WHEC Practice Bulletin and Clinical Management Guidelines for healthcare providers. Educational grant provided by Women's Health and Education Center (WHEC).

Ovarian cancer remains the most lethal of gynecologic malignancies, and its mortality exceeds the combined mortality from both cervical and endometrial cancer in the United States. Ovarian malignancy is the fourth most common cause of cancer death in American women and accounts for 5% of all cancer deaths. In the United States about 1 in 70 women will develop ovarian cancer in her life-time, and 1 in 100 women will die of this disease. The grim realities of ovarian cancer result primarily from a failure to improve early diagnosis. At the time of diagnosis about 70%-75% of patients have advanced-stage disease and the 5-year survival of women with such disease remains only 25%-30%. The majority (85%-90%) of malignant ovarian tumors seen in the United States are epithelial.

The purpose of this document is to understand and evaluate advances in the surgical management of ovarian cancer, staging and prognostic factors. Important progress has been made in the management of ovarian malignancy in recent years. Insightful overview of the current understanding of the ovarian malignancy as well as the areas of continuing challenges are also discussed in this series of the articles exploring different aspects of ovarian cancer. While therapy for ovarian malignancy has undergone important progress, there is growing concern about the quality of life of these patients. The contributors to this symposium include many of the experts who have advanced the management of this disease, and their articles thoughtfully describe the progress and point to future areas of reproductive research (1).

Signs, Symptoms and Pre-Operative Evaluation:

Most women with ovarian cancer have no symptoms for long periods of time. When symptoms do develop, they are often vague and non-specific. A high index of suspicion is warranted in all women between the ages of 40 and 69 years who have persistent gastrointestinal symptoms that cannot be diagnosed.
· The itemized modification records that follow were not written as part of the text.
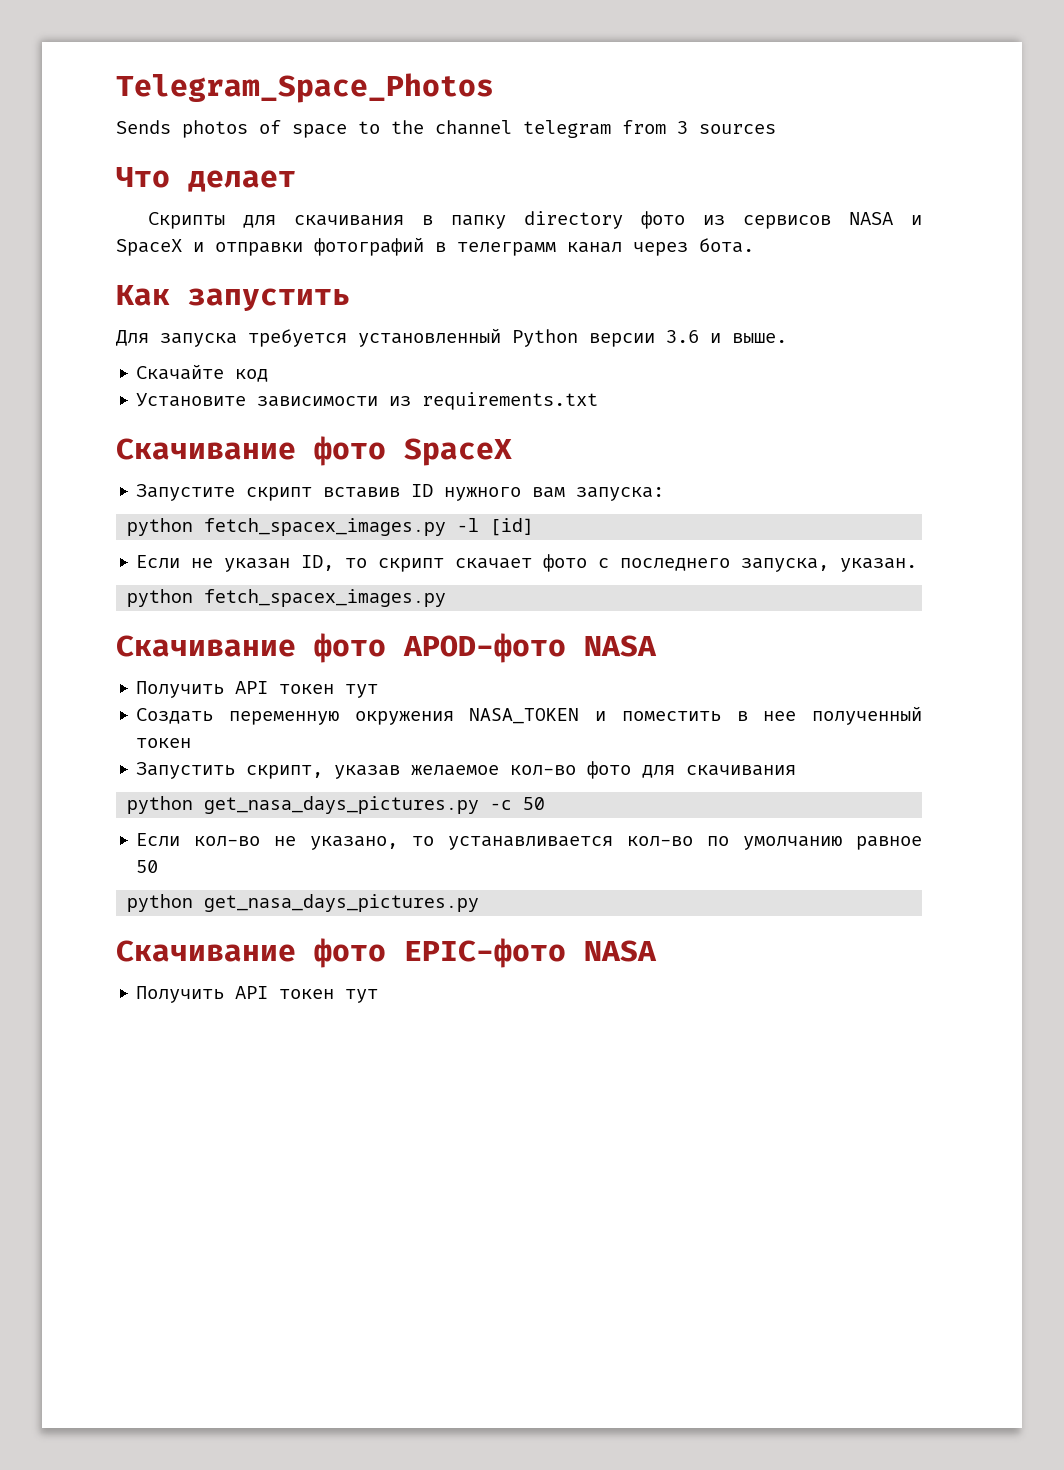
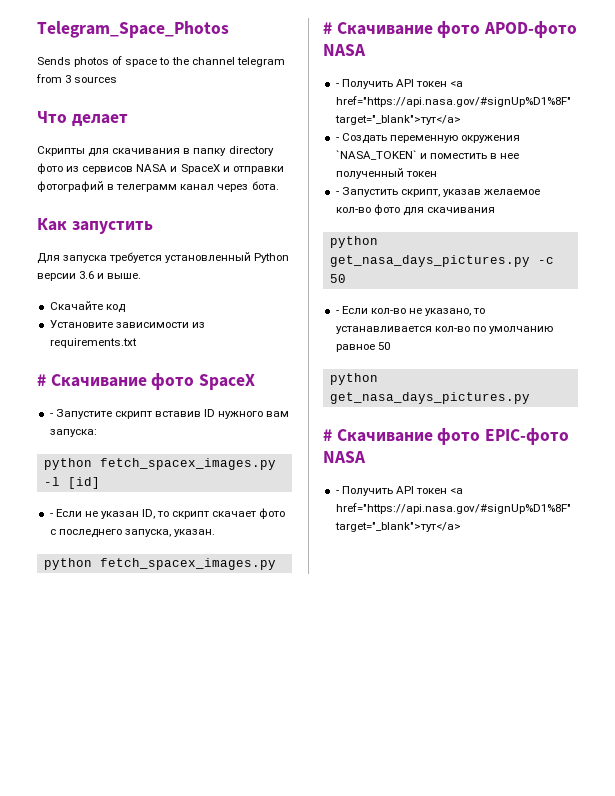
(599, 401) none -> [37,374,46,386] #
(512, 452) none -> [49,413,53,417] -
(535, 527) none -> [49,513,53,517] -
(447, 598) none -> [323,22,332,34] #
[136,681,379,698] Получить API токен тут // -> [335,79,464,89] [335,96,571,107] [334,115,461,125] [335,137,339,141] - Получить API токен <a href="https://api.nasa.gov/#signUp%D1%8F" target="_blank">тут</a> // -
[469,708,580,724] NASA_TOKEN -> [335,150,417,160] `NASA_TOKEN`
(192, 743) none -> [335,191,339,195] -
(546, 803) none -> [335,310,339,314] -
(480, 903) none -> [323,429,332,441] #
[136,986,379,1003] Получить API токен тут -> [335,486,464,496] [335,503,571,514] [334,522,461,532] - Получить API токен <a href="https://api.nasa.gov/#signUp%D1%8F" target="_blank">тут</a>

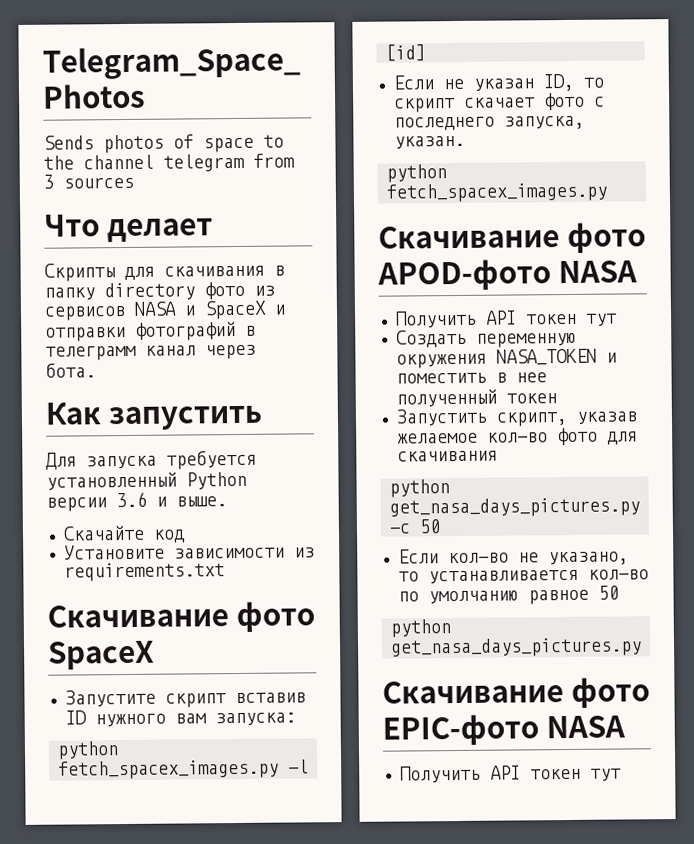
[37,374,46,386] # -> (225, 572) none
[49,413,53,417] - -> (155, 655) none
[49,513,53,517] - -> (426, 53) none
[323,22,332,34] # -> (608, 192) none
[335,79,464,89] [335,96,571,107] [334,115,461,125] [335,137,339,141] - Получить API токен <a href="https://api.nasa.gov/#signUp%D1%8F" target="_blank">тут</a> // - -> [394,310,617,329] Получить API токен тут //
[335,150,417,160] `NASA_TOKEN` -> [495,348,597,366] NASA_TOKEN
[335,191,339,195] - -> (557, 398) none
[335,310,339,314] - -> (441, 526) none
[323,429,332,441] # -> (642, 647) none
[335,486,464,496] [335,503,571,514] [334,522,461,532] - Получить API токен <a href="https://api.nasa.gov/#signUp%D1%8F" target="_blank">тут</a> -> [399,765,621,784] Получить API токен тут

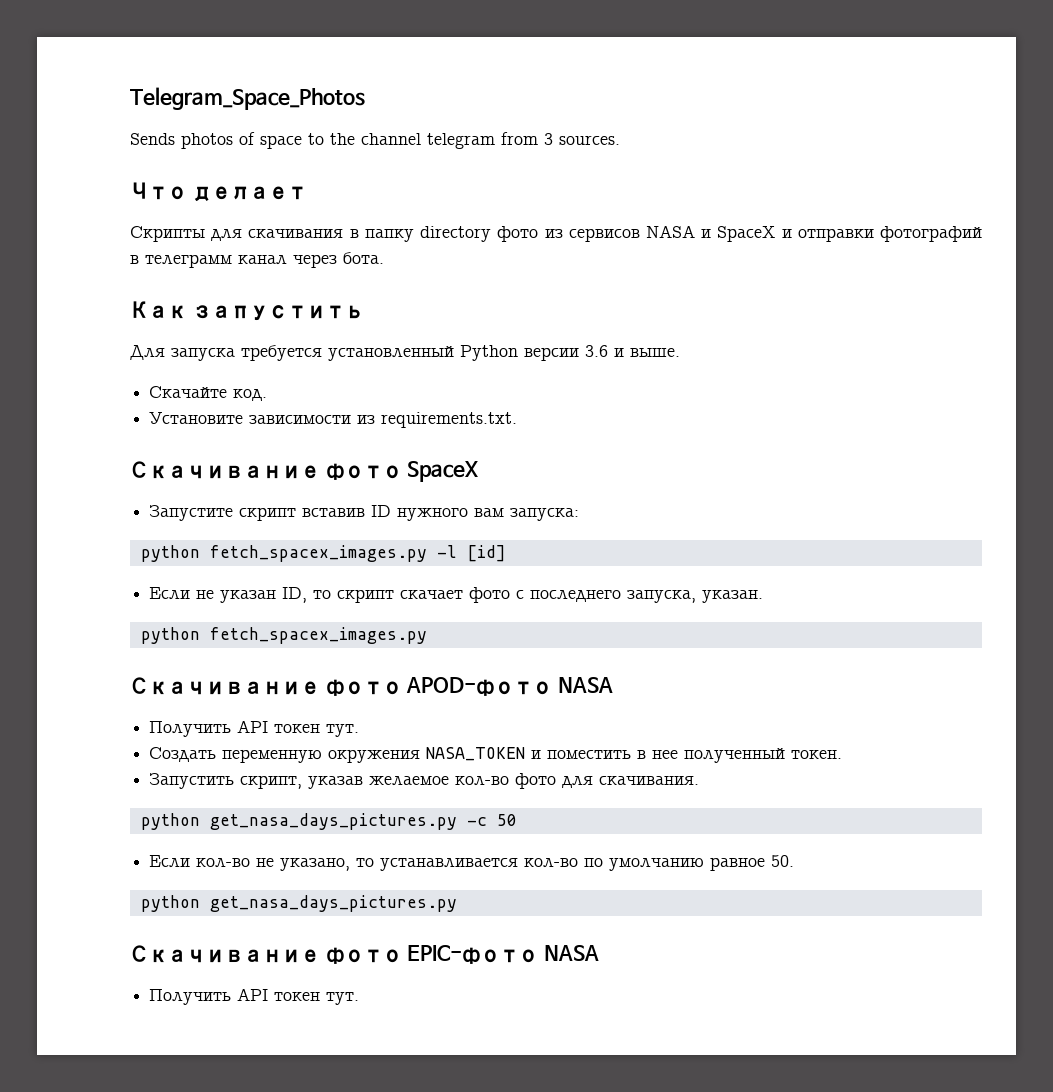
[63,176,134,189] sources -> [559,135,620,145] sources.
[152,529,186,543] код -> [233,389,268,401] код.
[63,562,225,582] requirements.txt -> [381,412,518,428] requirements.txt.
[585,313,617,327] тут -> [326,724,360,737] тут.
[505,393,557,404] токен -> [791,750,843,759] токен.
[396,450,498,462] скачивания -> [599,776,700,785] скачивания.
[597,585,619,600] 50 -> [771,855,795,867] 50.
[589,768,621,782] тут -> [326,992,360,1005] тут.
In advanced-stage disease, patients most often have symptoms related to the presence of ascites, omental metastases, or bowel metastases. The symptoms include abdominal tension, bloating, constipation, nausea, anorexia or in premenopausal patients there may be complaint of irregular or heavy menstrual cycle. The most important sign of epithelial ovarian cancer is the presence of pelvic mass on physical examination. Frequently encountered non-ovarian causes of apparent adnexal masses are diverticulitis, tubo-ovarian abscess, carcinoma of the cecum or sigmoid, pelvic kidney, and uterine or intraligamentous myomas.

Diagnosis: Serum CA 125 levels have been shown to be useful in distinguishing malignant from benign pelvic mass. For a postmenopausal patient with an adnexal mass and a very high serum CA 125 (>95 U/ml), there is a 96% positive predictive value for malignancy. For premenopausal patients, however, the specificity of the test is low because the CA 125 level tends to be elevated in common benign conditions (2). The size of lesion is important. If a cystic mass is >8 cm in diameter, the probability is high that the lesion is neoplastic, unless the patient has been taking clomiphene citrate or other agents to induce ovulation. Patients whose lesions are suggestive of malignancy (ie; predominantly solid, relatively fixed, or irregularly shaped) should undergo laparotomy, as should postmenopausal patients with adnexal masses. The diagnosis of an ovarian cancer requires an exploratory laparotomy.

Pre-operative evaluation: Before the planned exploration the patient should undergo routine hematologic and biochemical assessment. X-ray chest and an assessment of the urinary tract with intravenous pyelography are also useful. Abdominal and pelvic computed tomography (CT) or magnetic resonance imaging (MRI) are of no value for a patient with a definite mass. A CT and MRI should be performed for patients with ascites and no pelvic mass to look for liver or pancreatic tumors. If the hepatic enzyme values are normal, the likelihood of liver disease is low. Liver-spleen scans, bone scans, and brain scans are unnecessary unless symptoms or signs suggest metastases to these sites. The preoperative evaluation should exclude other primary cancers metastatic to the ovary. A barium enema or colonoscopy is indicated in some patients over 45 years of age to exclude a primary colonic lesion with ovarian metastasis. An upper gastrointestinal radiographic series or gastroscopy is indicated if symptoms indicate gastric involvement.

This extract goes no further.